This paper examines the literature on adolescent stress and its treatment. The topics discussed include: diagnoses; effects of stress; and therapeutic interventions designed to remediate the effects.
Diagnoses. Jones (1992) defines adolescent stress as a negative emotion experienced as the result of a variety of life stressors (e.g. maturational processes, family conflict, school problems, etc.). The negative emotion arising from stress is said to be strongly associated with doubts about coping.
According to Jones (1992), most commonly, the condition of adolescent stress is diagnosed through a variety of instruments developed to measure stress. For example, Forman (1983) found that the Adolescent Life Change Events Scale is valid and reliable for measuring both the amount and intensity of stress in samples of high school students. Based on these data it was concluded by Forman that the Adolescent Life Change Event Scale suggested that it was a valid tool for use in adolescent stress research.
Another instrument utilized to assess stress levels in adolescent populations is the Life Experiences Survey. This instrument was tested by Mullis, Youngs, Mullis and Rathge (1993) to determine if variations in the construction and scoring of the stress measure for 1,740 adolescents (aged 1419 years) yielded different outcomes.
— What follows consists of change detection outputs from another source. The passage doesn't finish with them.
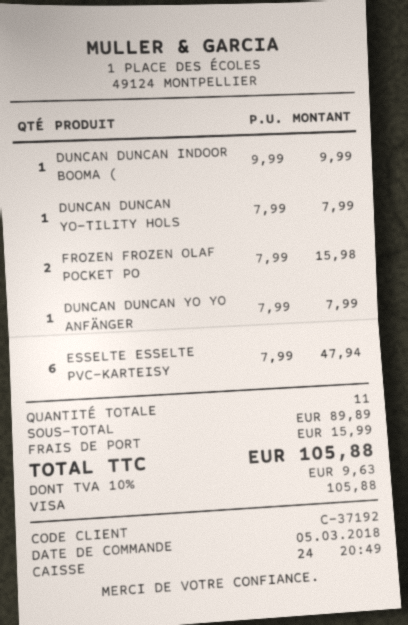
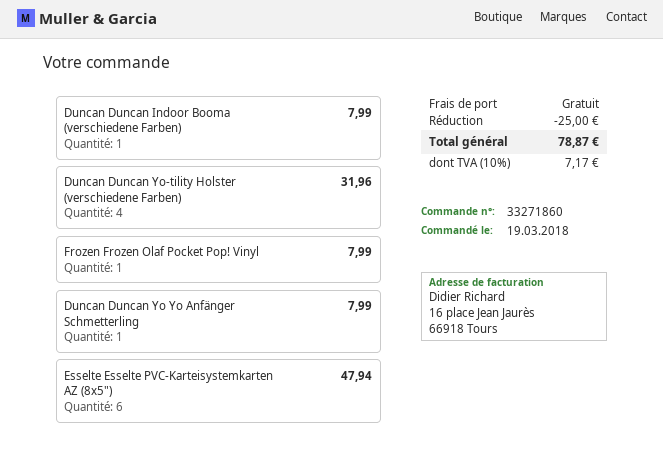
order date: 2018-03-05 -> 2018-03-19
DUNCAN DUNCAN INDOOR BOOMA (: 1 for 9.99 -> 1 for 7.99
DUNCAN DUNCAN YO-TILITY HOLS: 1 for 7.99 -> 4 for 31.96
FROZEN FROZEN OLAF POCKET PO: 2 for 15.98 -> 1 for 7.99
discount: none -> 25.00
shipping: 15.99 -> 0.00
tax: 10% = 9.63 -> 10% = 7.17
total: 105.88 -> 78.87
Scoring methods included frequency, sum, and average scores as indications of positive stress, negative stress, and a combination of both. Two types of comparison were used. First, the extent to which these scoring methods were intercorrelated was assessed to determine whether each measured similar or dissimilar aspects of stress. Second, the relationships between these different methods and the Coopersmith Self-Esteem Inventories were examined.
According to the authors, results revealed that frequency of life events and their average intensity were distinct measures and of equal importance w...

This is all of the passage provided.